** Opening SOURCE DATA block **
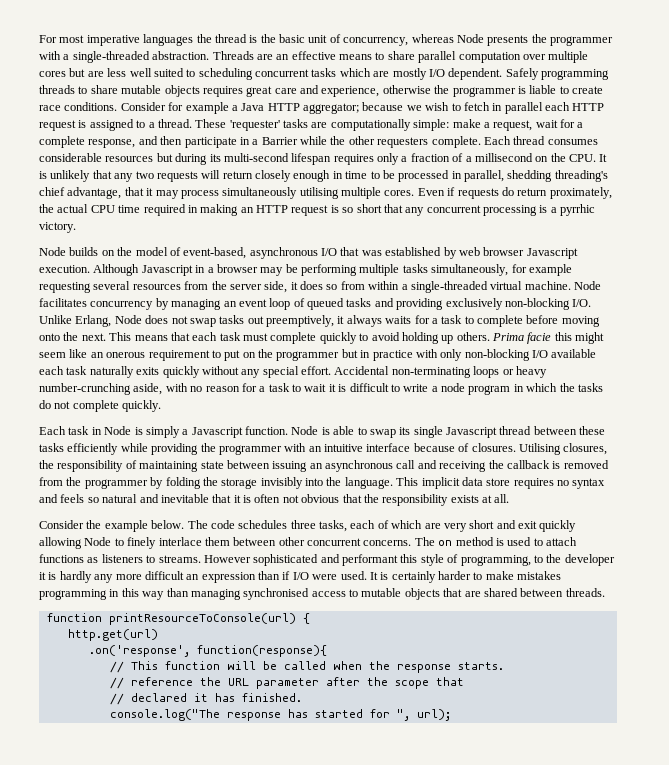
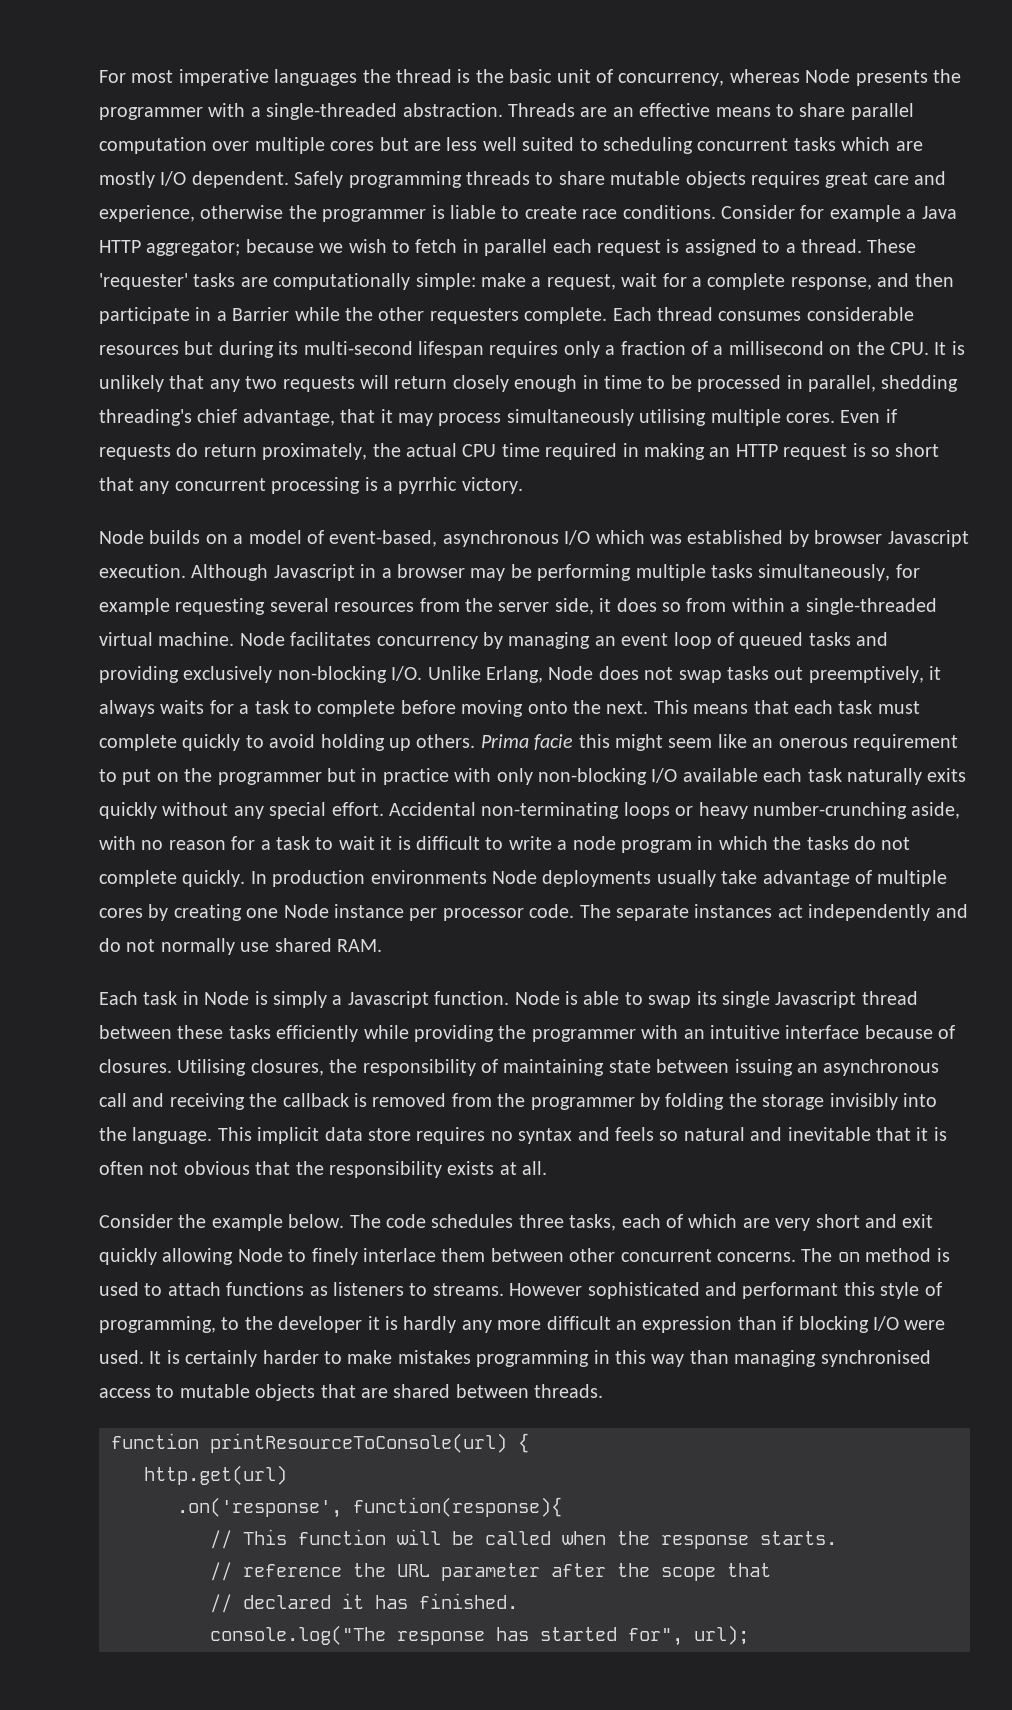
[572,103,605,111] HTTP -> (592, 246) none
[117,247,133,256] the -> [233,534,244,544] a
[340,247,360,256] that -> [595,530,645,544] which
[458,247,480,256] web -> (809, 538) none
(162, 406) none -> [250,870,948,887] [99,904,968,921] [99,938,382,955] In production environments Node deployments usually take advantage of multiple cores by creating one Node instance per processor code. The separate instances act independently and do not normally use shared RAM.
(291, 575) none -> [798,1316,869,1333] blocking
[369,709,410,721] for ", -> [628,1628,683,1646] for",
** Closing SOURCE DATA block **
§ WHAT YOU SHOULD DO
Would you output each entry exactly and leave the pictures behind?

§ RESULT FOR THIS EXERCISE
[572,103,605,111] HTTP -> (592, 246) none
[117,247,133,256] the -> [233,534,244,544] a
[340,247,360,256] that -> [595,530,645,544] which
[458,247,480,256] web -> (809, 538) none
(162, 406) none -> [250,870,948,887] [99,904,968,921] [99,938,382,955] In production environments Node deployments usually take advantage of multiple cores by creating one Node instance per processor code. The separate instances act independently and do not normally use shared RAM.
(291, 575) none -> [798,1316,869,1333] blocking
[369,709,410,721] for ", -> [628,1628,683,1646] for",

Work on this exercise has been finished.